# Requirement
Give as output the line that contains "[392,111,467,124] wonderful ->", followed by every remaining line of the entries, unchanged and with nothing added.

Detected change data
————————
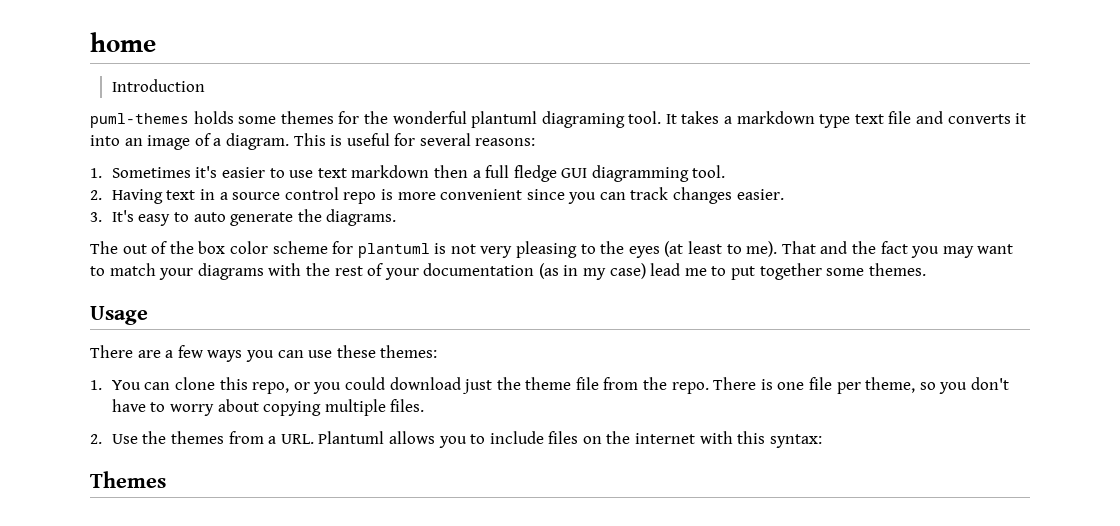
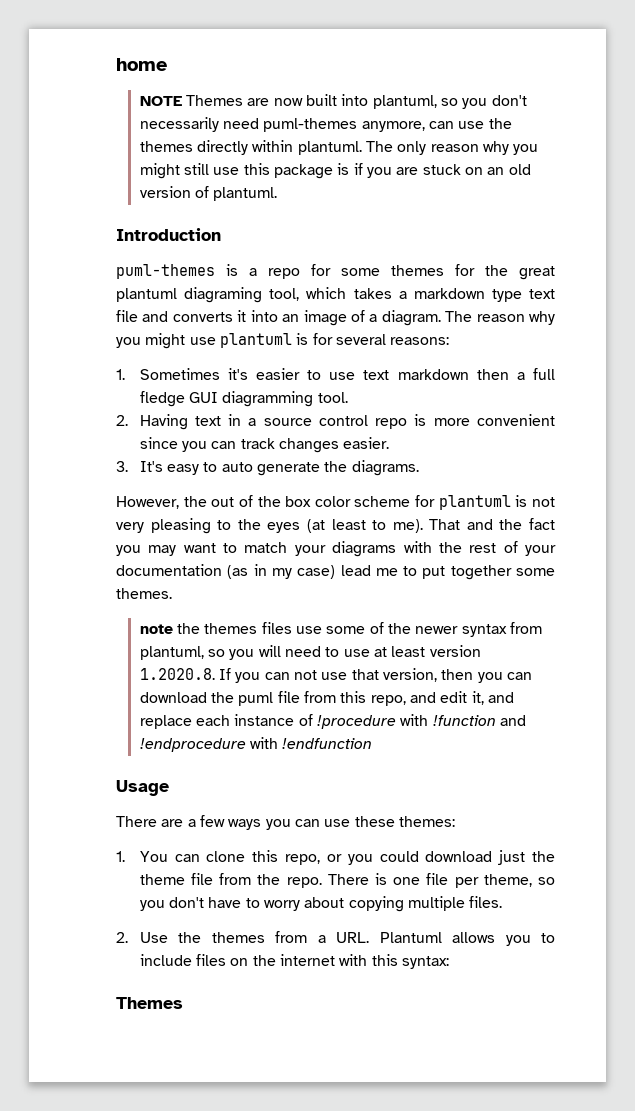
[111,79,205,92] [90,111,234,128] Introduction // puml-themes holds -> [139,94,527,109] [139,117,512,132] [139,140,539,155] [139,163,531,179] [139,186,278,201] [116,228,221,241] [116,264,331,279] NOTE Themes are now built into plantuml, so you don't necessarily need puml-themes anymore, can use the themes directly within plantuml. The only reason why you might still use this package is if you are stuck on an old version of plantuml. // Introduction // puml-themes is a repo for
[392,111,467,124] wonderful -> [519,266,555,280] great
[628,111,677,124] tool. It -> [269,287,347,301] tool, which
[293,133,390,146] This is useful -> [445,311,555,325] [116,333,309,349] The reason why you might use plantuml is
[90,241,118,254] The -> [116,496,207,509] However, the
(926, 269) none -> [139,622,542,637] [139,645,481,660] [139,668,532,683] [139,691,514,706] [139,714,526,729] [139,737,373,752] // note the themes files use some of the newer syntax from plantuml, so you will need to use at least version 1.2020.8. If you can not use that version, then you can download the puml file from this repo, and edit it, and replace each instance of !procedure with !function and !endprocedure with !endfunction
————————
# Solution below
[392,111,467,124] wonderful -> [519,266,555,280] great
[628,111,677,124] tool. It -> [269,287,347,301] tool, which
[293,133,390,146] This is useful -> [445,311,555,325] [116,333,309,349] The reason why you might use plantuml is
[90,241,118,254] The -> [116,496,207,509] However, the
(926, 269) none -> [139,622,542,637] [139,645,481,660] [139,668,532,683] [139,691,514,706] [139,714,526,729] [139,737,373,752] // note the themes files use some of the newer syntax from plantuml, so you will need to use at least version 1.2020.8. If you can not use that version, then you can download the puml file from this repo, and edit it, and replace each instance of !procedure with !function and !endprocedure with !endfunction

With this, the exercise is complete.